Talking about dating also made me feel less sick. It helped to imagine a future in which I could go on a date and not have to worry about my next exchange.

My mom actually smiled. “Peter. We know what bisexual means. Your aunt Kerri is bi.”

Hearing my mom abbreviate it was both oddly embarrassing and a tremendous relief.

“Oh—she is?”

My dad nodded. “Whoever you date, Peter, all that matters to us is that they’re good to you.”

Somehow, though, I couldn’t tell Sophie. Maybe because she’d been one of the many people I’d crushed on. Mostly, though, I think it was this: that when it came to Sophie, not talking about dating and relationships was safer.

“A couple final checks and you should be good to go,” Dr. Paulson says now.

I clench my teeth, waiting for him to find something wrong as he peers at my charts. But there’s nothing wrong. Sophie’s kidney is functioning like a champ, and I really am good to go. No more exchanges. No more dialysis.

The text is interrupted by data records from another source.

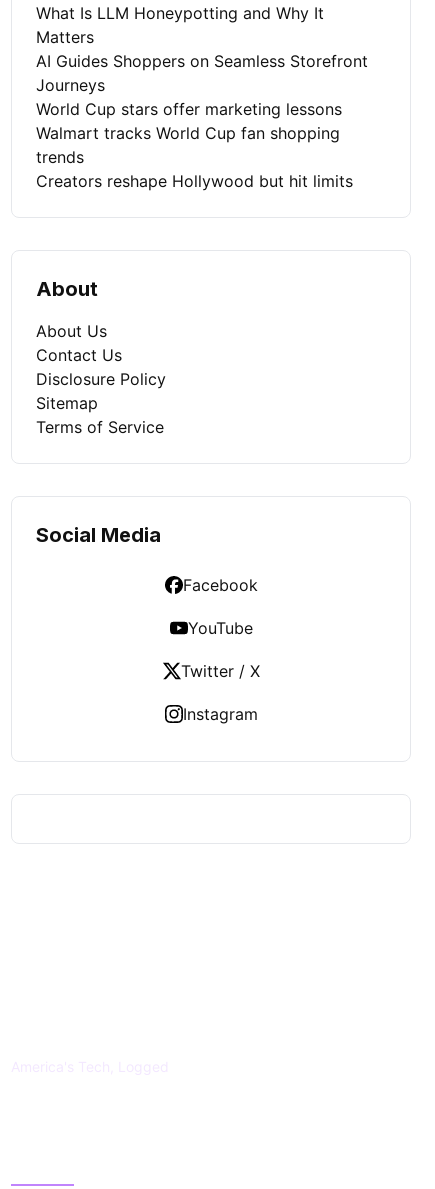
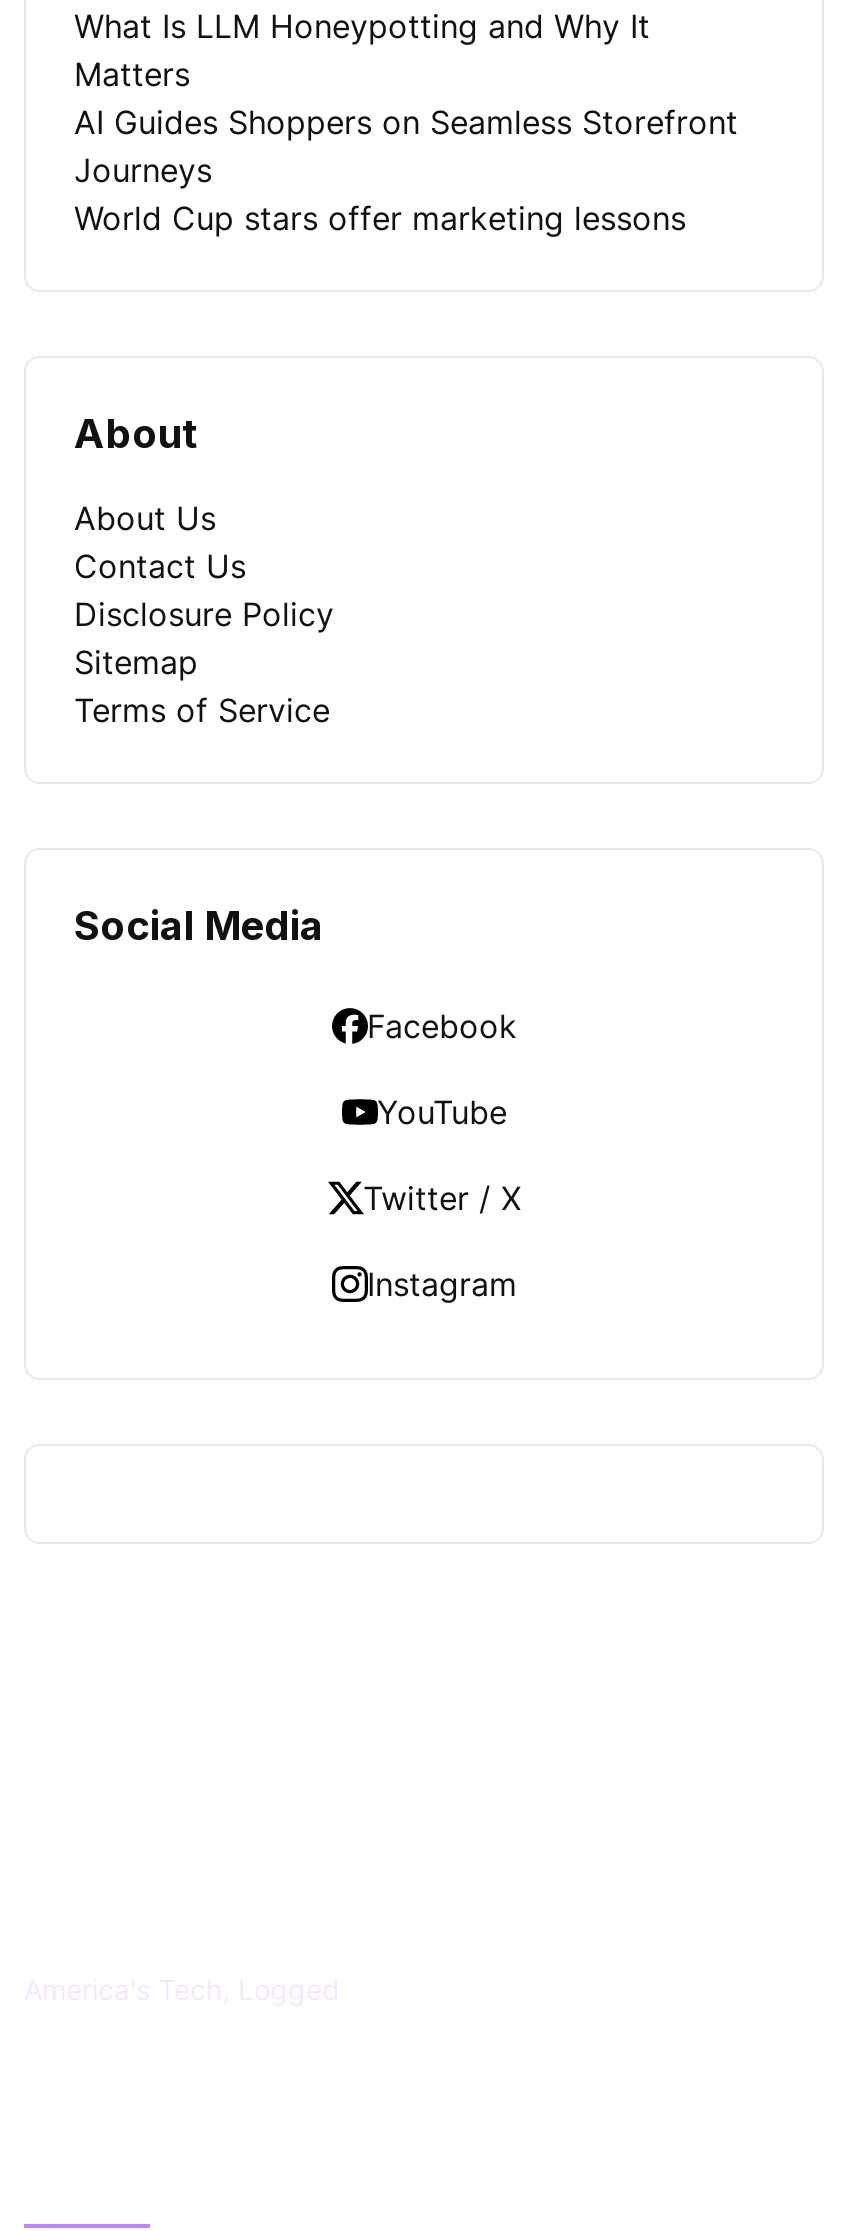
- Walmart tracks World Cup fan shopping
- trends
- Creators reshape Hollywood but hit limits
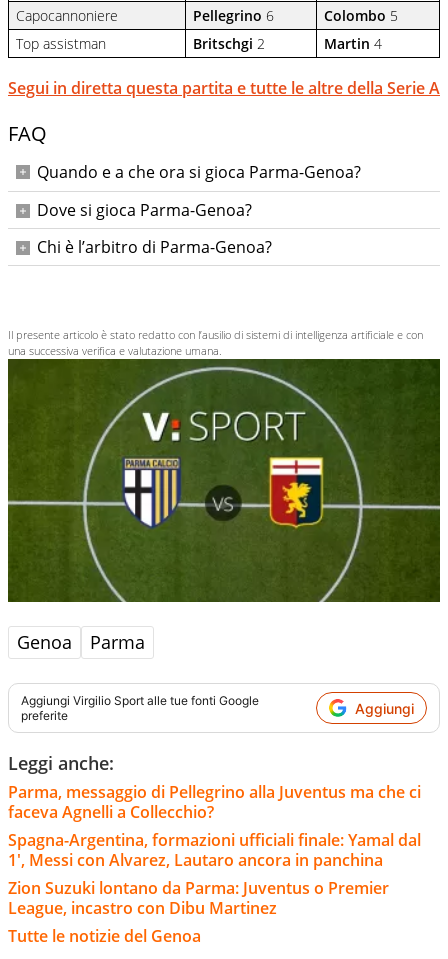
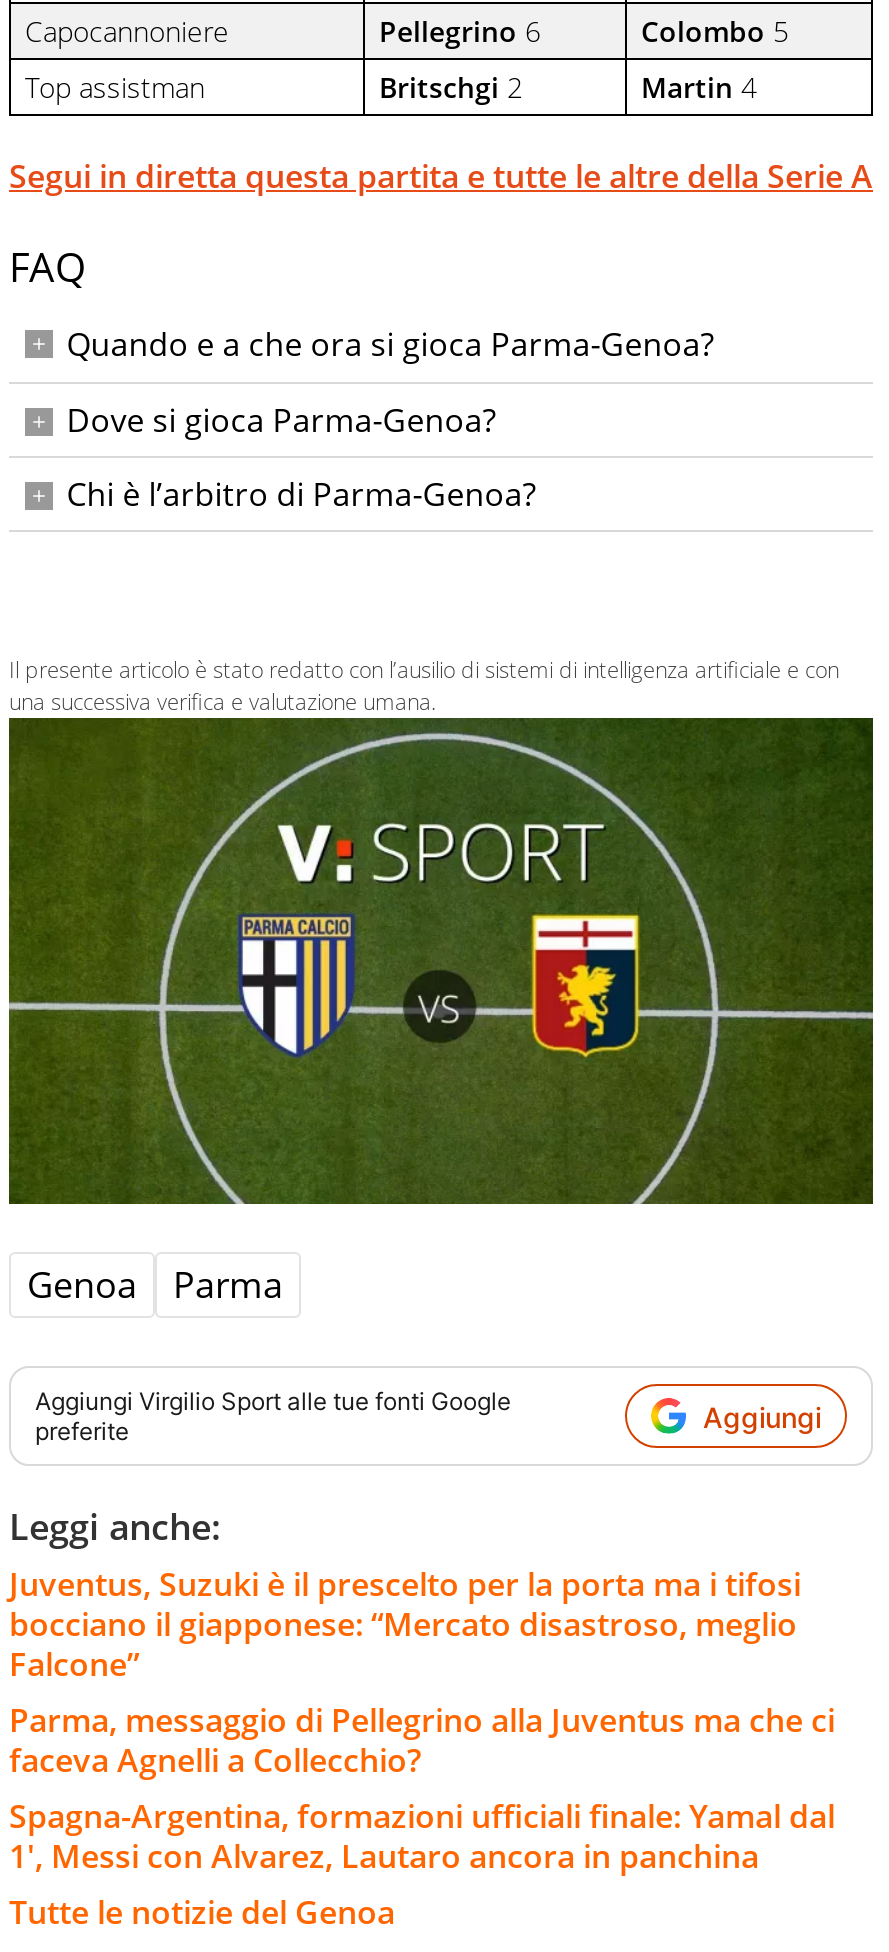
+ Juventus, Suzuki è il prescelto per la porta ma i tifosi
+ bocciano il giapponese: “Mercato disastroso, meglio
+ Falcone”

moved down: Parma, messaggio di Pellegrino alla Juventus ma che ci | faceva Agnelli a Collecchio? | Spagna-Argentina, formazioni ufficiali finale: Yamal dal | 1', Messi con Alvarez, Lautaro ancora in panchina

- Zion Suzuki lontano da Parma: Juventus o Premier
- League, incastro con Dibu Martinez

My parents and I wait for the elevator, both of them too giddy to stop smiling. My stomach twinges as we get inside. It drops us down, down, down, closer to the start of my new life. I wonder if it’ll be a good summer, a warm summer. I wonder how much closer my mom is to finishing her book. I wonder what classes I’ll take in the fall.

Sophie already went home, but I saw her nearly every day she was in the hospital. Our conversations were mostly silly and superficial, our medications making us loopy. Every night she was on the other side of the wall from me, which somehow felt farther away than across the street.

Sometimes I wanted to sneak into her room and talk without a dozen people in scrubs nearby. But I worried what I’d say to her when we were alone. If “thank you” could ever be enough.

If this means things between us are different now.

OTHER TIMES

I WAS IN LOVE WITH her once. Five years ago, sixth grade for me and seventh for her, my last year of public school.

I would express my love through song, I decided. I wrote about her hair and her freckles and the way she kept me company on my worst days. It was called “Dancing through My Heart,” and honestly, I should have stopped right there.